Dam removal in Washington
• In August, a stakeholder process began to discuss the challenges and opportunities associated with breaching or removing the four dams on the lower Snake River. This neutrally-facilitated discussion was to collect information and opinions from local, state and tribal sources. Defenders of Wildlife was invited to participate as one of the stakeholders in this process.
• The public comments from this process will be provided to Gov. Jay Inslee to inform comments he submits on behalf of the state as part of the federal environmental impact statement (EIS) around the lower Snake River dams.
• Estimates suggest that if these four dams are removed, 1 million more Chinook salmon would reach the Pacific Ocean, providing essential food for southern resident orcas.
• This stakeholder process was among 36 original recommendations put forth in the orca recovery task force’s first year-end report.
• Funding for this process was requested by Gov. Inslee in the state’s 2019 operating budget and included in the biennial budget approved by state legislators.
• It was estimated that before the four lower Snake River dams were installed, half of all salmon returning to the Columbia River were bound for the Snake River. Now it’s estimated that Snake River salmon make up just 5% of all salmon returning to the Columbia Basin.
• The Fish Passage Center (a joint research collaborative between state and federal wildlife agencies) estimates that dam removal would result in 1 million more adult chinook salmon returning annually to the mouth of the Columbia River.
Dam removal, salmon restoration and orca recovery
• The 49 total recommendations put forth in the task force’s second year-end report included addressing the lack of salmon available to orcas through habitat restoration and barrier removal.

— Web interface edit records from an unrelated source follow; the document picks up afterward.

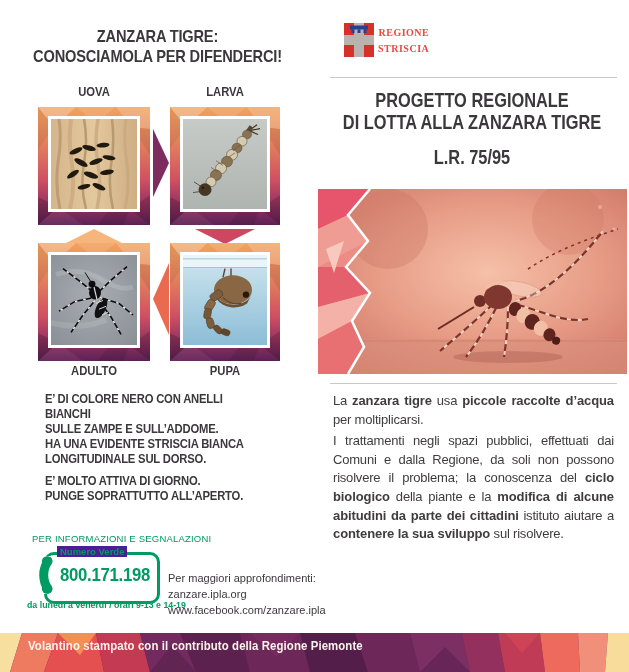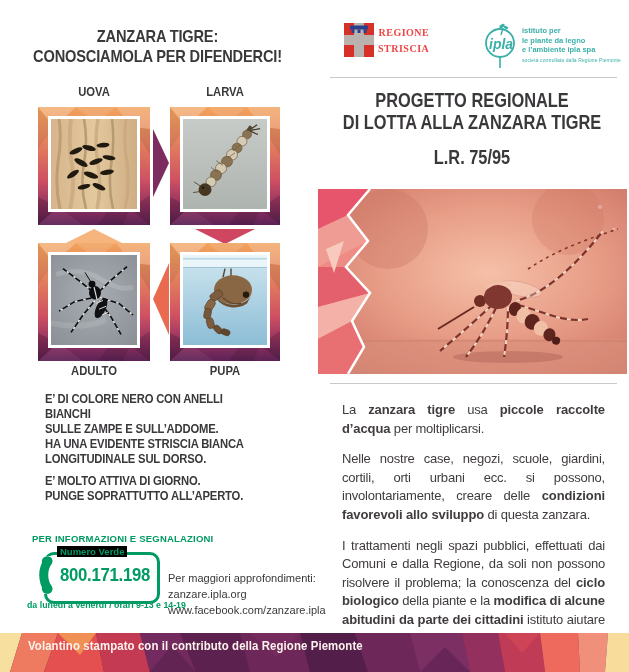--- a/index.html
+++ b/index.html
@@ -329,12 +329,6 @@
       <text x="8" y="27" font-family="Liberation Sans, sans-serif" font-style="italic" font-weight="bold" font-size="14" fill="var(--c-teal,#3aafa9)">ipla</text>
     </svg>
   </div>
-  <div class="abs ipla-text">
-    <span style="display:block">istituto per</span>
-    <span style="display:block">le piante da legno</span>
-    <span style="display:block">e l’ambiente ipla spa</span>
-    <span class="ipla-sub" style="display:block">società controllata dalla Regione Piemonte</span>
-  </div>
 
   <div class="abs divider" style="left:330px;top:77px;width:287px;"></div>
 

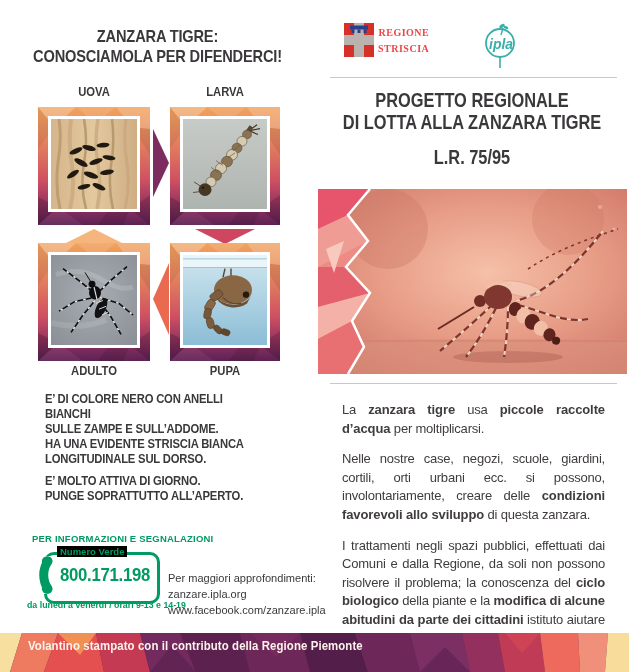--- a/index.html
+++ b/index.html
@@ -319,16 +319,6 @@
     <span style="display:block">STRISCIA</span>
   </div>
 
-  <div class="abs" style="left:481px;top:22px;width:38px;height:46px;">
-    <svg viewBox="0 0 38 46" width="38" height="46">
-      <circle cx="19" cy="21" r="14" stroke="var(--c-teal,#3aafa9)" stroke-width="1.8" fill="none"></circle>
-      <line x1="19" y1="35" x2="19" y2="46" stroke="var(--c-teal,#3aafa9)" stroke-width="1.6"></line>
-      <ellipse cx="21" cy="4" rx="3" ry="1.6" fill="var(--c-teal,#3aafa9)" transform="rotate(-30 21 4)"></ellipse>
-      <ellipse cx="25" cy="5.5" rx="2.4" ry="1.3" fill="var(--c-teal,#3aafa9)" transform="rotate(25 25 5.5)"></ellipse>
-      <line x1="22" y1="6" x2="20" y2="13" stroke="var(--c-teal,#3aafa9)" stroke-width="1.4"></line>
-      <text x="8" y="27" font-family="Liberation Sans, sans-serif" font-style="italic" font-weight="bold" font-size="14" fill="var(--c-teal,#3aafa9)">ipla</text>
-    </svg>
-  </div>
 
   <div class="abs divider" style="left:330px;top:77px;width:287px;"></div>
 

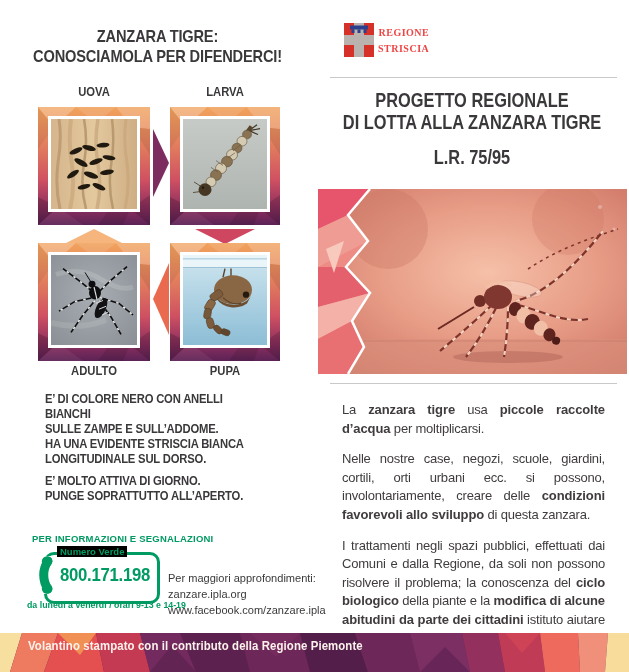--- a/index.html
+++ b/index.html
@@ -53,7 +53,7 @@
     font-weight:bold;font-size:19.5px;transform:scaleX(.84);transform-origin:center top;}
   .body-text{left:330px;top:389px;width:287px;font-size:13px;line-height:18.6px;text-align:justify;
     color:#403c3d;letter-spacing:-.2px;}
-  .body-text p{margin:12px;}
+  .body-text p{margin:3px;}
   .body-text b{letter-spacing:-.1px;}
 
   

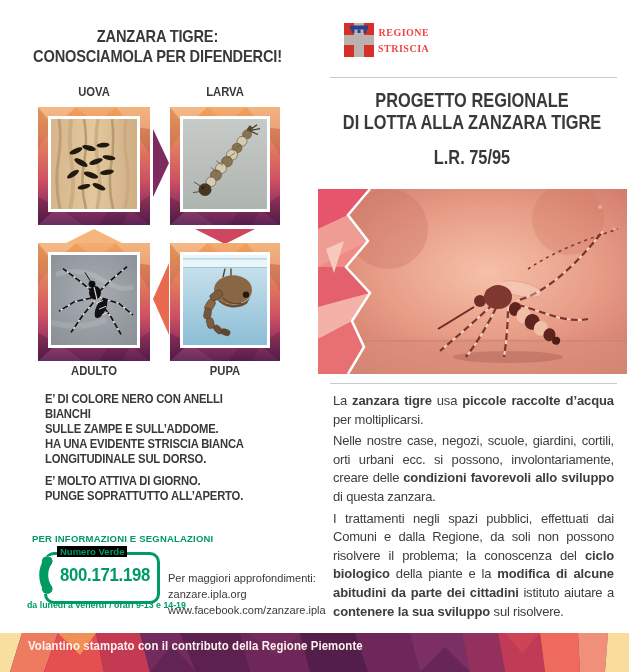--- a/index.html
+++ b/index.html
@@ -396,7 +396,6 @@
 
   <div class="abs body-text">
     <p><span>La </span><b>zanzara tigre</b><span> usa </span><b>piccole raccolte d’acqua</b><span> per moltiplicarsi.</span></p>
-    <p><span>Nelle nostre case, negozi, scuole, giardini, cortili, orti urbani ecc. si possono, involontariamente, creare delle </span><b>condizioni favorevoli allo sviluppo</b><span> di questa zanzara.</span></p>
     <p><span>I trattamenti negli spazi pubblici, effettuati dai Comuni e dalla Regione, da soli non possono risolvere il problema; la conoscenza del </span><b>ciclo biologico</b><span> della piante e la </span><b>modifica di alcune abitudini da parte dei cittadini</b><span> istituto aiutare a </span><b>contenere la sua sviluppo</b><span> sul risolvere.</span></p>
   </div>
 

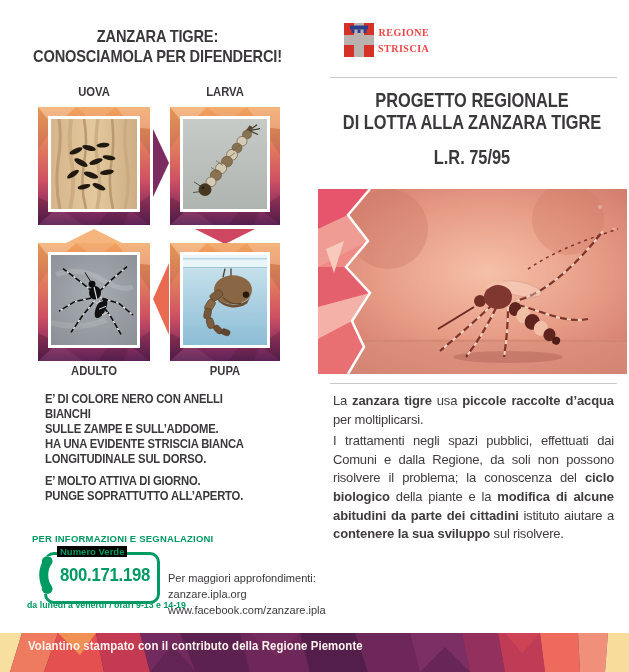--- a/index.html
+++ b/index.html
@@ -29,7 +29,7 @@
   .desc{left:45px;top:392px;width:240px;color:var(--c-dark,#3b383b);font-weight:bold;
     font-size:12.5px;line-height:15px;transform:scaleX(.9);transform-origin:left top;letter-spacing:-.2px;}
   .desc p{margin:0 0 7px 0;}
-  .info-label{left:32px;top:533px;font-size:9.5px;font-weight:bold;color:var(--c-green,#009b62);letter-spacing:.2px;}
+  .info-label{left:32px;top:533px;font-size:9.5px;font-weight:normal;color:var(--c-green,#009b62);letter-spacing:.2px;}
   .phone-box{left:44px;top:552px;width:110px;height:46px;border:3px solid var(--c-green,#009b62);border-radius:10px;}
   .numero-verde{left:57px;top:546px;font-size:9.5px;font-weight:bold;color:var(--c-green,#009b62);
     background:#000000;padding:0 3px;}

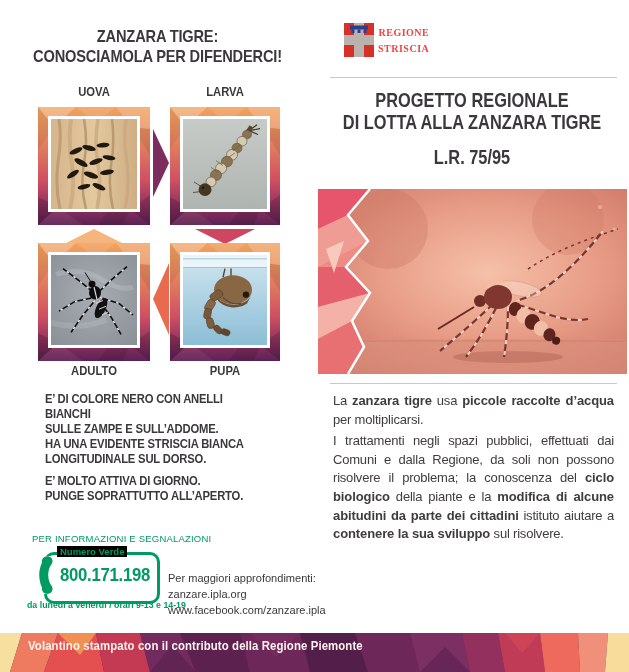--- a/index.html
+++ b/index.html
@@ -32,7 +32,7 @@
   .info-label{left:32px;top:533px;font-size:9.5px;font-weight:normal;color:var(--c-green,#009b62);letter-spacing:.2px;}
   .phone-box{left:44px;top:552px;width:110px;height:46px;border:3px solid var(--c-green,#009b62);border-radius:10px;}
   .numero-verde{left:57px;top:546px;font-size:9.5px;font-weight:bold;color:var(--c-green,#009b62);
-    background:#000000;padding:0 3px;}
+    background:#4c1d95;padding:0 3px;}
   .phone-icon-wrap{left:26px;top:556px;width:30px;height:38px;background:#fff;}
   .phone-number{left:60px;top:565px;font-size:18px;font-weight:bold;color:var(--c-green,#009b62);
     transform:scaleX(.93);transform-origin:left top;letter-spacing:-.3px;}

• As the taskforce has repeatedly stated, restoring salmon habitat is critical to providing more food for endangered southern resident orcas. Restoring the lower Snake River is predicted to produce more salmon for endangered orcas than any other habitat restoration or barrier removal project currently proposed.
• During the winter and spring, orcas feed along the coast. Chinook runs from the Snake River (which are among the largest salmon on the west coast) return to the mouth of the Columbia River in early spring. These runs provide food for orcas at a time when few other salmon are available, and when many orcas are pregnant and in need of additional nutrition.
• Just 73 southern resident orcas remain today. The population was listed as endangered under the federal Endangered Species Act in 2005; its population has continued to decline since then.